そして今もまた、協力的だったはずなのに...!
「なんで...!」
「勘違いはしないで欲しいな、僕は君に協力しないとは言ってないよねー。」
シアルは人差し指を前に突き立てて、 首を振った。
「僕は君に協力するよ。僕はケプナスを助け出す協力を、する。君は今大きな勘違いをしているよ。僕はね、少し嫌な風の吹き回しがあるような気がするんだよね。だからここは、二手に別れよう。僕と君は別行動。協力はするが、国際魔術協力連盟の本部に行って、裁判で証人、ケプナスの弁護人として弁論するのは君の役目だ。その間に僕は、やらなければならないことがある。」
シアルは笑っているが、その奥には真剣な瞳があった。
ハプはシアルを信じた。
「でも、どこに行くの?シアル。ほわ、教えて欲しいな...。」
どこか心配そうに、ハプはオドオドと問いかけた。
シアルはニコッと笑って、黙った。
「...でも、危ないよ。1人で、どこか行くの?あのねあのね。1人でお出かけする時は、何をしに行くか、どこに行くか、いつ帰るか...。じゃないと、待ってる人が、仲間が。友達が。心配、するんだよ...?ねぇ、シアル。シアルは、何を、隠してるの?ほわ、気になるの。ほわ、シアルが心配なの。多分ね、ほわだけじゃない。自分のことを助けてくれた、ゆぴも。大切なシアルを見捨てないと思う。シアルを信じてくれてる、シアルに憧れを抱いてる、ぺリィも。シアルは大切にしたいと思う。そして、いつも一緒にいてくれる、優しい頼れるリーダーを慕ってる、ケプナスも。みんな、みーんな。それから、ここにいる、シアルをとても大切に思ってる、ほわも。ねぇ、シアル。教えて欲しいな。ほわのためにも、チームのためにも、みんなのためにも。」
ハプは真剣な表情で。真剣な声で。真剣なオーラで。真剣な剣幕で。シアルに話した、語りかけた。

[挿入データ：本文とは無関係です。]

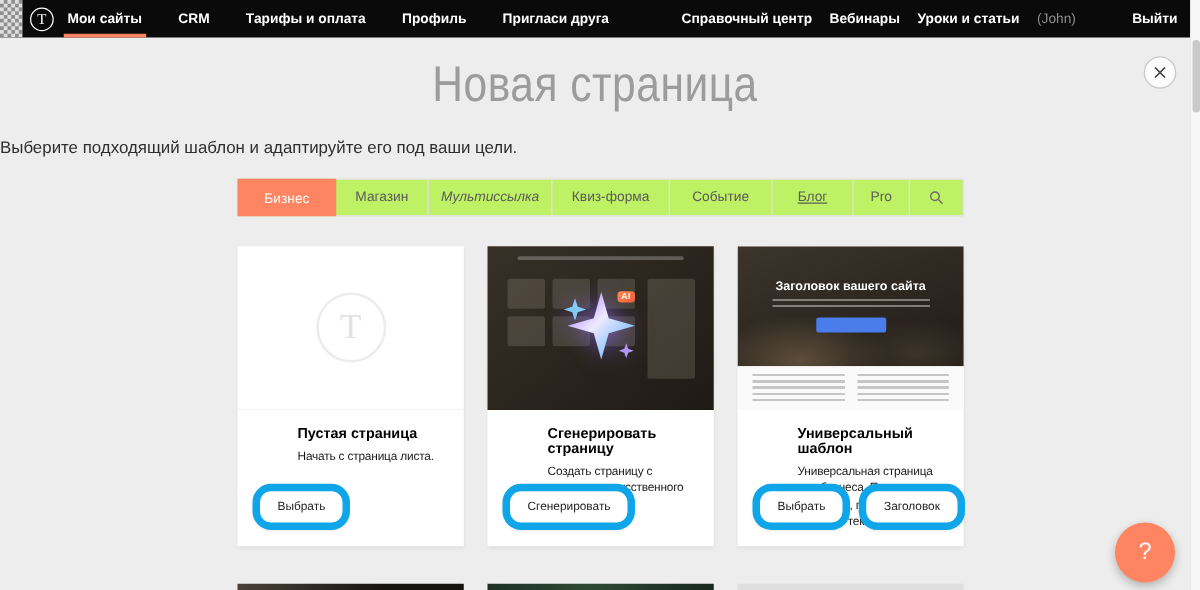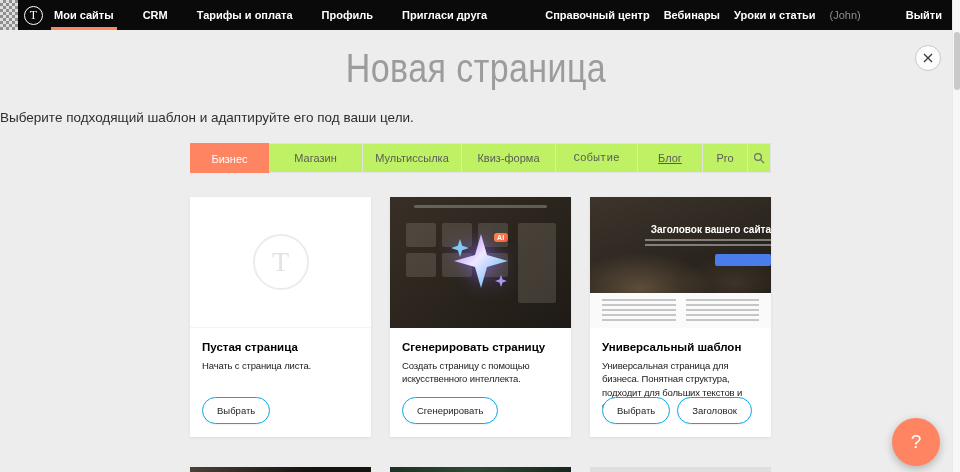--- a/index.html
+++ b/index.html
@@ -64,7 +64,7 @@
     font-size:11px; color:#5b5b5b; border-right:1px solid #e1e1e1; cursor:pointer;
   }
   .tab:nth-child(1){ width:79px; }
-  .tab:nth-child(2){ width:94px; }
+  .tab:nth-child(2){ width:74px; }
   .tab:nth-child(3){ width:99px; }
   .tab:nth-child(4){ width:94px; }
   .tab:nth-child(5){ width:82px;font-family:Liberation Mono, monospace; }

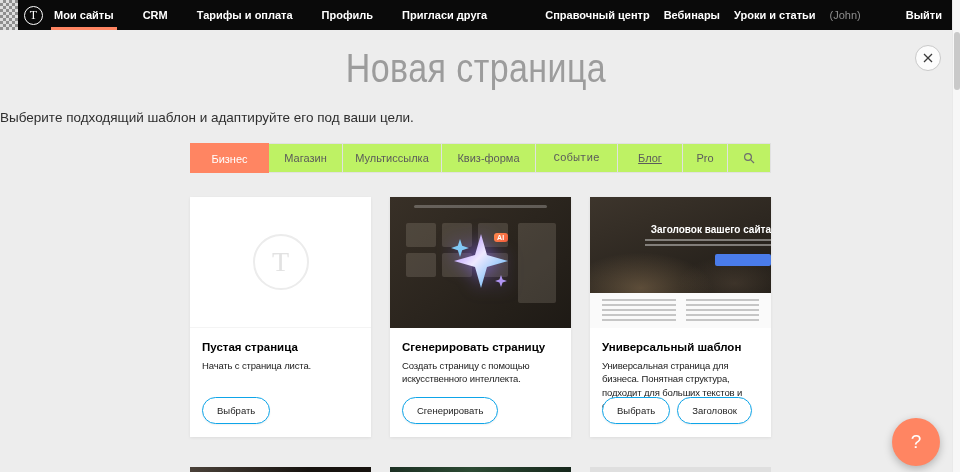--- a/index.html
+++ b/index.html
@@ -65,7 +65,7 @@
   }
   .tab:nth-child(1){ width:79px; }
   .tab:nth-child(2){ width:74px; }
-  .tab:nth-child(3){ width:99px; }
+  .tab:nth-child(3){ width:99px;font-style:italic; }
   .tab:nth-child(4){ width:94px; }
   .tab:nth-child(5){ width:82px;font-family:Liberation Mono, monospace; }
   .tab:nth-child(6){ width:65px;text-decoration:underline; }

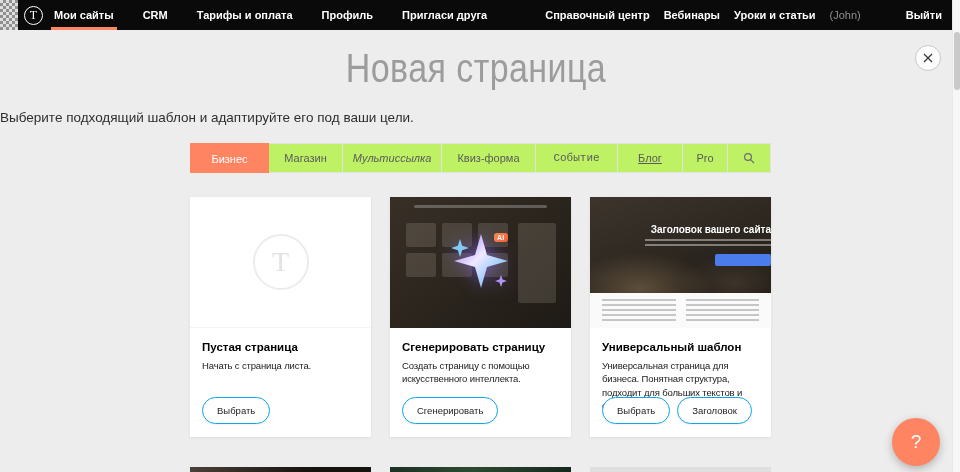--- a/index.html
+++ b/index.html
@@ -67,7 +67,7 @@
   .tab:nth-child(2){ width:74px; }
   .tab:nth-child(3){ width:99px;font-style:italic; }
   .tab:nth-child(4){ width:94px; }
-  .tab:nth-child(5){ width:82px;font-family:Liberation Mono, monospace; }
+  .tab:nth-child(5){ width:82px; }
   .tab:nth-child(6){ width:65px;text-decoration:underline; }
   .tab:nth-child(7){ width:45px; }
   .tab:nth-child(8){ flex:1; border-right:none; }

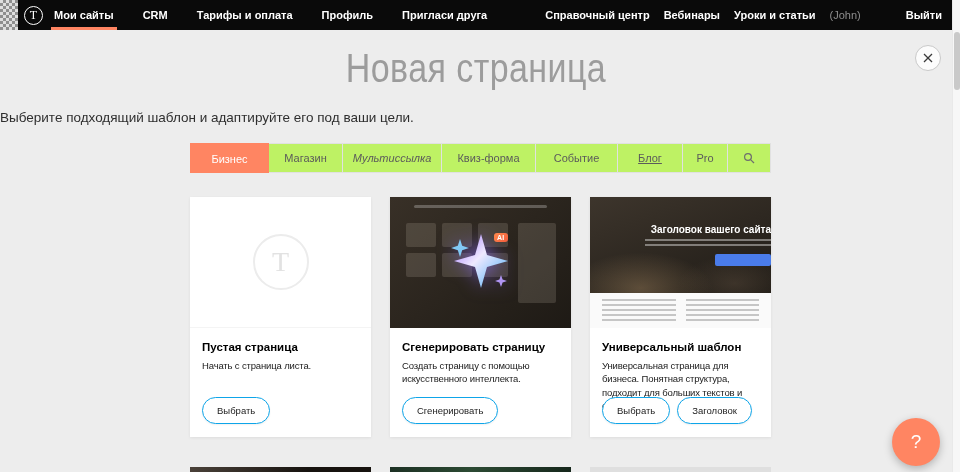--- a/index.html
+++ b/index.html
@@ -117,7 +117,7 @@
       radial-gradient(110px 55px at 28% 95%, rgba(190,155,110,0.35), transparent 65%),
       radial-gradient(80px 40px at 80% 90%, rgba(120,100,80,0.30), transparent 70%),
       linear-gradient(160deg,#3d352c,#1f1b16);
-    display:flex; flex-direction:column; align-items:flex-end; justify-content:center; gap:4px;
+    display:flex; flex-direction:column; align-items:center; justify-content:center; gap:4px;
   }
   .uni-title { color:#fff; font-size:10px; font-weight:700; white-space:nowrap; }
   .uni-lines {

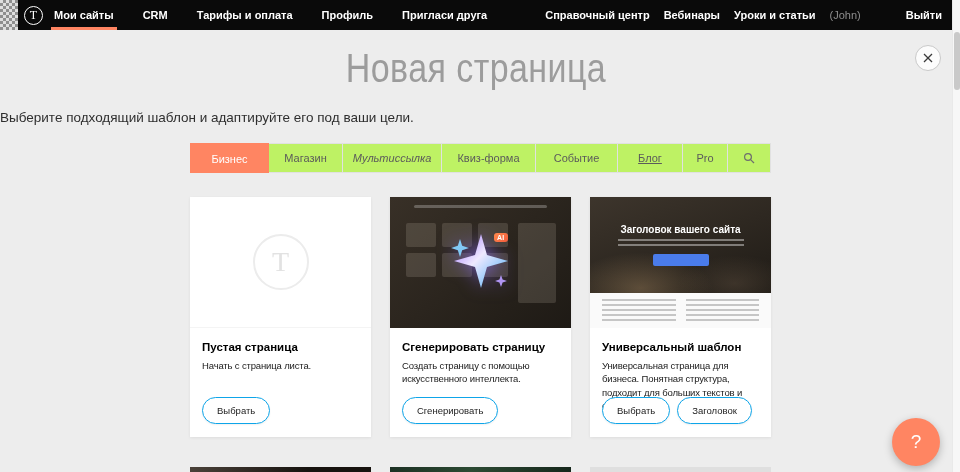--- a/index.html
+++ b/index.html
@@ -80,7 +80,7 @@
     box-shadow:0 1px 3px rgba(0,0,0,0.07);
   }
   .card-img { height:131px; position:relative; overflow:hidden; }
-  .card-body { padding:13px 12px 0; }
+  .card-body { padding:13px 12px 0;margin-left:36px; }
   .card-title { font-size:11.5px; font-weight:700; color:#000; margin-bottom:6px; }
   .card-desc { font-size:9.5px; letter-spacing:-0.15px; color:#1a1a1a; line-height:1.4; }
   .card-actions { position:absolute; left:12px; bottom:13px; display:flex; gap:7px; }

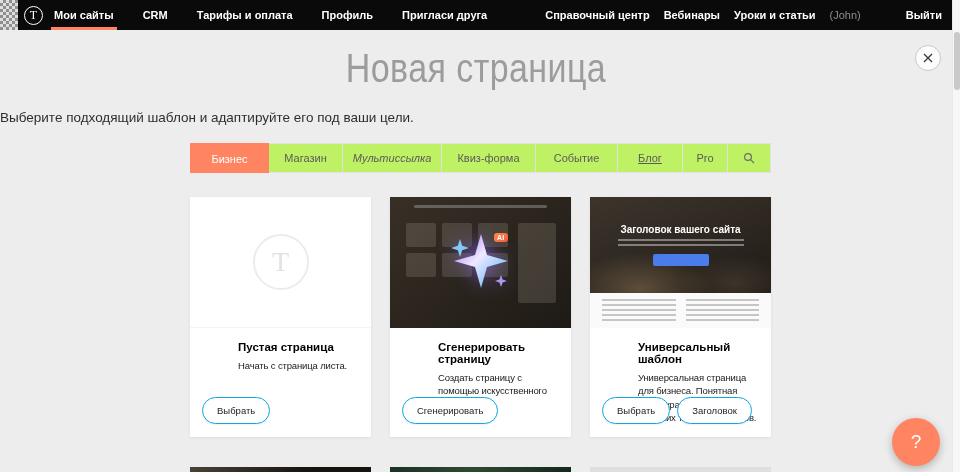--- a/index.html
+++ b/index.html
@@ -85,7 +85,7 @@
   .card-desc { font-size:9.5px; letter-spacing:-0.15px; color:#1a1a1a; line-height:1.4; }
   .card-actions { position:absolute; left:12px; bottom:13px; display:flex; gap:7px; }
   .pill {
-    padding:7px 14px; border:1px solid #0ea5e9; border-radius:15px; background:#fff;
+    padding:7px 14px; border:6px solid #0ea5e9; border-radius:15px; background:#fff;
     font-size:9.5px; color:#222; cursor:pointer; box-shadow:0 1px 2px rgba(0,0,0,0.06);
     font-family:"Liberation Sans", sans-serif; white-space:nowrap;
   }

しかしシアルはまだ笑顔で。無言で。座っているだけだった。
それから暫く沈黙の時間が続いて、シアルは発言した。
「――僕は君たちのために何も言わない。」
「え?」
「僕は僕のためではなく、僕の自己満足ではなく、君たちの為に何も言わない、何も言えない。
君たちのために何も言わない
ハプのために何も言わない
ゆぴのために何も言わない
ぺリィのために何も言わない
ケプナスのために何も言わない
チームのために何も言わない
僕が君たちに何も話さず、一人で抱えて、一人で成し遂げようとし、一人でいるのは、君たちの為だ。僕には僕の目的がある。君たちを守るための目的だ。君たちに知って欲しくない目的だ。知って欲しくないのは君たちのためでもあり、僕の勝手な考えでもある。だからこれは、君たちがなんと言おうと僕は曲げない。僕は1人で成し遂げる。これだけは、何も変わらない。僕の心は揺るがない。君だってそうだろう。君だって、絶対に僕達に話したくないこともあるだろうし、心配かけさせたくないこともあるだろうし、傷つけたくないこともあると思う。一人で抱え込んで。一人で解決したいことも。それと同じだよ、君と同じ気持ちなんだよ。僕も君たちのために、僕の気持ちで、君たちに伝えない。もし君たちが伝えてくれた方が君たちのためになると言うのならば、僕はそれを否定する。僕はその、全てを知っている。僕は僕の目的を知っていて、君たちはそれを知らない。それなら僕が、その答えを決定づける。その権利は僕にある。僕は、助ける。僕と、君達を。だから裁判には3人で行って。君と、ゆぴと、ぺリィの3人で。ケプナスを助けて。僕は、もう1つの。吹き荒れる禍々しい風の元凶を、無くすために。」